Jul. 24 2013 03:24 PM
Clarke from Charlotte, NC

Happened to be listening to NPR and caught Frank's tale. As fulltime caregiver for my mother who has MS I always seek out other male caregivers. I once searched for other son's who were taking caring care of their mother and did not find another person on my path. My mother got MS when I was ten now am 53. I have been her daily, as in 7 days a week, caregiver for over two decades now. Check my Linked In page and my career is CEO of Life Sentence Caregiving. My facebook occupation says..Depends. 20 years of incontinence is a odd way to spend your life. I am lucky because it could be much worse and before it is over it will.

Jul. 24 2013 03:19 PM
Kay Merkel Boruff from Dallas

On wings of an eagle: I removed my older brother Frederic from a facility in Wichita Falls after finding him soaking in his own urine. His catheter was removed prior to deflating. Taking care of him the last 3 years was challenging [4 operations, 2 for an abscess on C1-5; 2 for an aorta aneurysm] but the greatest joy of my life. He was a Viet-Nam 101st Airborne/Special Ops-Rhodesia Veteran who suffered from PTSD, Hep C, post polio, & arthritis from a 40 ft fall hanging iron. Sept, 2010, I disconnected him from the IV in the hospital, against doctor's wishes, to take him to the airport to fly with his daughter to Israel, on a trip we had planned for a year. He was a recovering heroin addict who had not been able to see his 30-yr-old daughter but once at our mother’s funeral. My prayers were answered, that his daughter know her father, that he loved her, that he was a brilliant student of history & the Bible, that he had a delightful sense of irony.
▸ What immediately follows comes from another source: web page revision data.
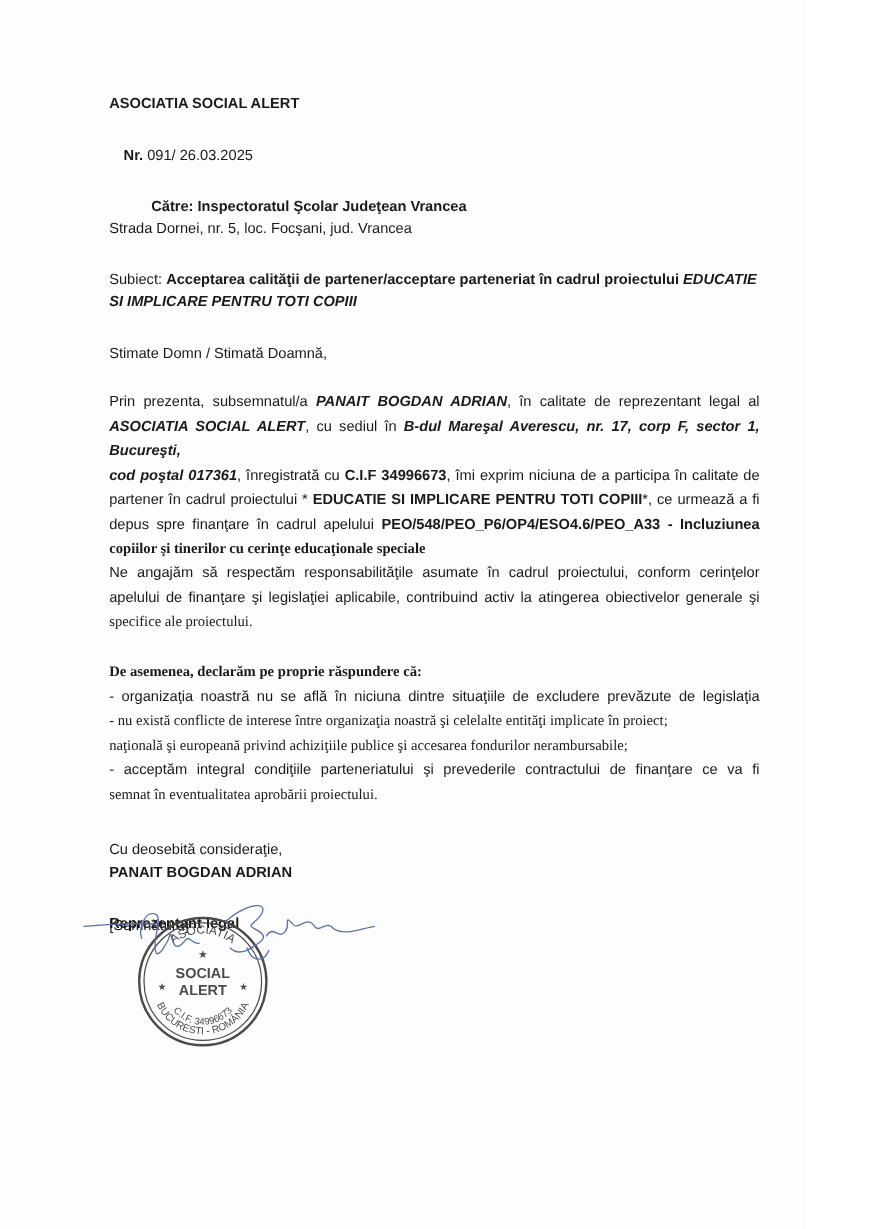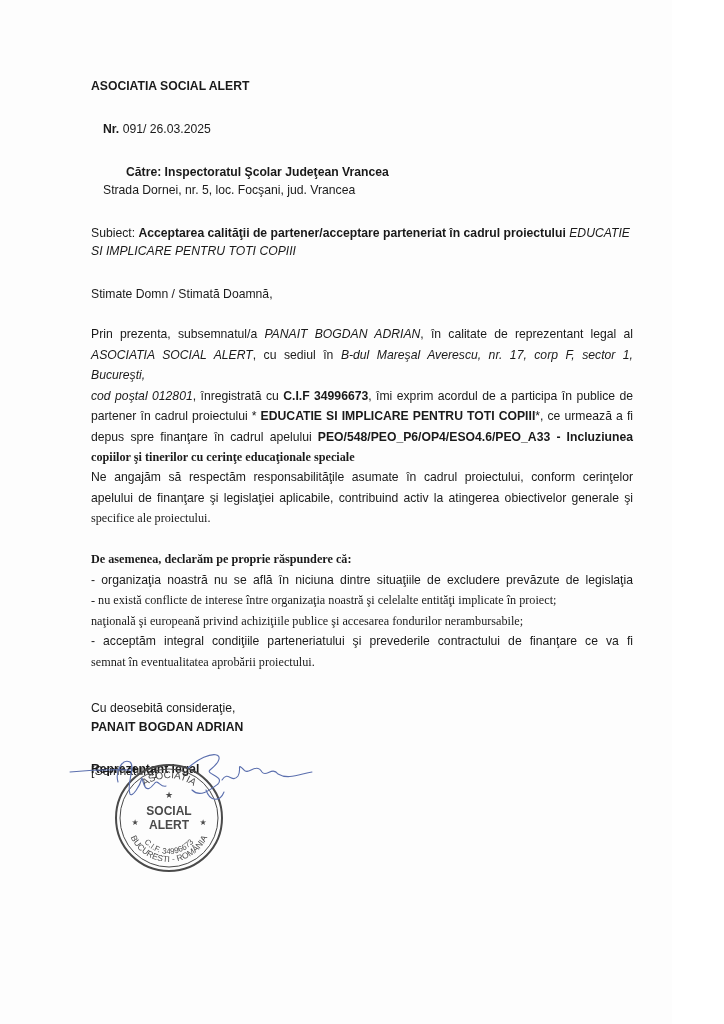"Strada Dornei, nr. 5, loc." div.line { margin-left: 12px -> none }
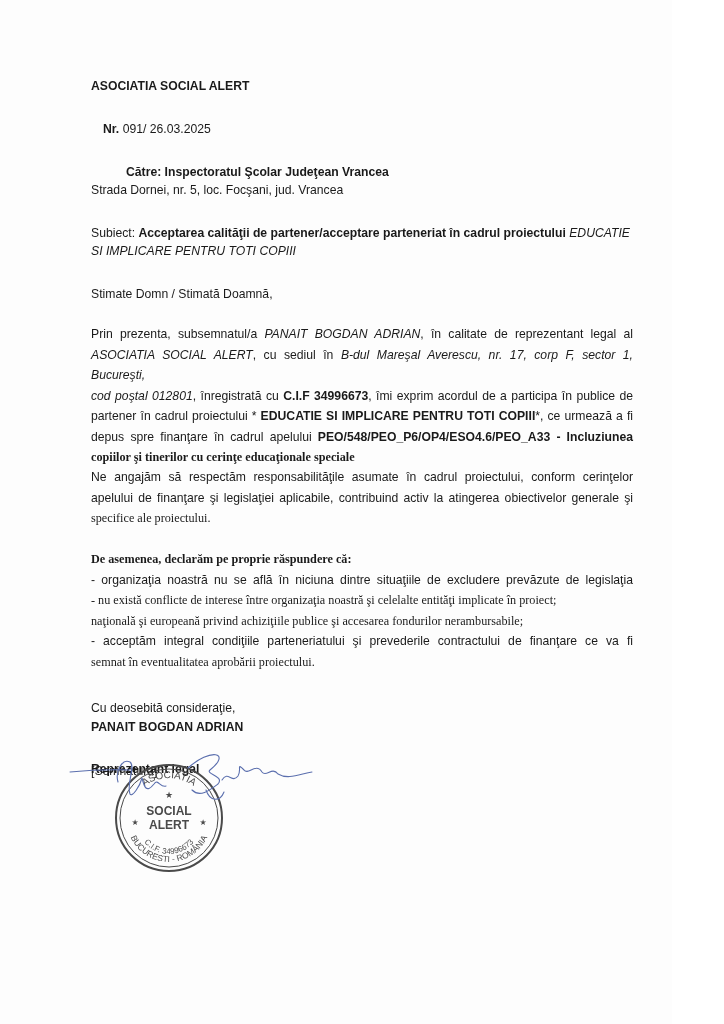"EDUCATIE" .bi { font-weight: normal -> bold }
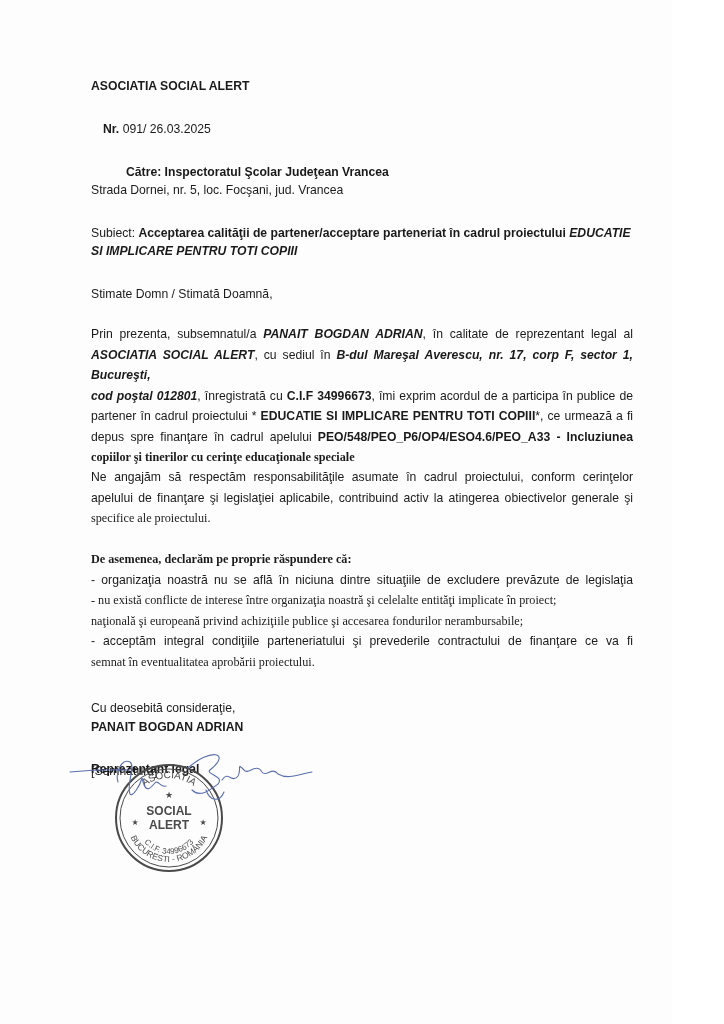"cod poştal 012801" span.bi { text: 012801 -> 017361 }
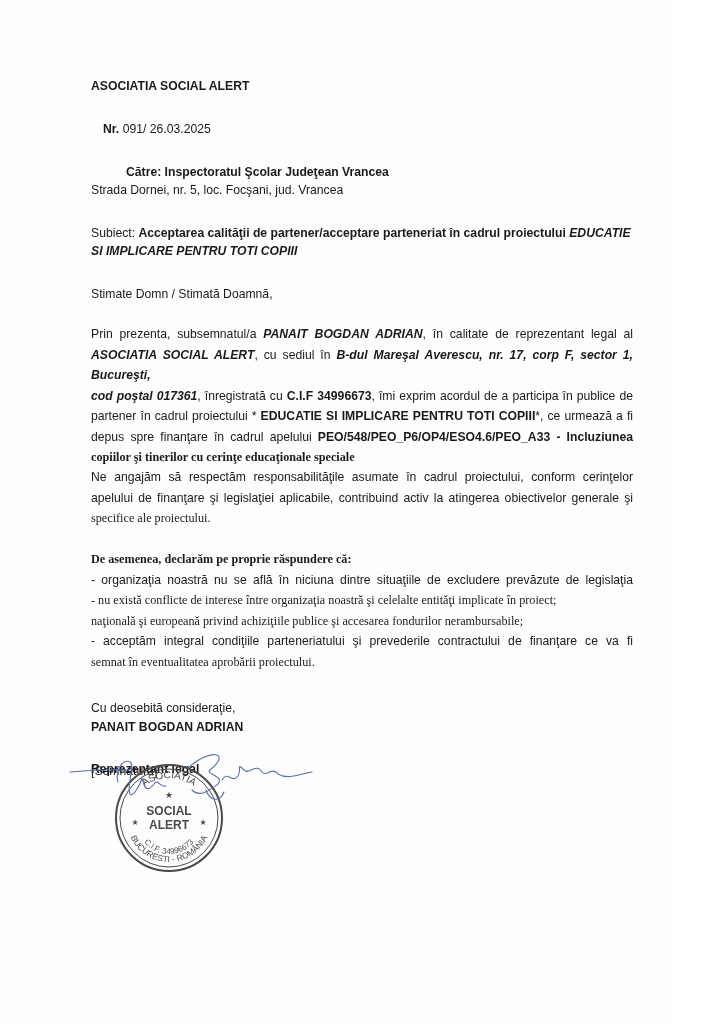", îmi exprim acordul de" span { text: acordul de a participa în publice -> niciuna de a participa în calitate }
He died 10 days on returning from our holiday & his daughter helped me plan his funeral. Thanks for discussing caregiving, John.

Jul. 24 2013 12:58 PM

Frank tells a lovely story. It is wonderful when families can get together and share the caring and the frustrations. In this society not all are so lucky. My family is entirely on the west coast so when I cared for my grandmother for 3 years when she had colon cancer and my husband for 8 years who had young onset Alzheimer's I was entirely alone for the day to day. When Frank mentioned how complicated it was to take his mother-in-law out to eat I could really relate.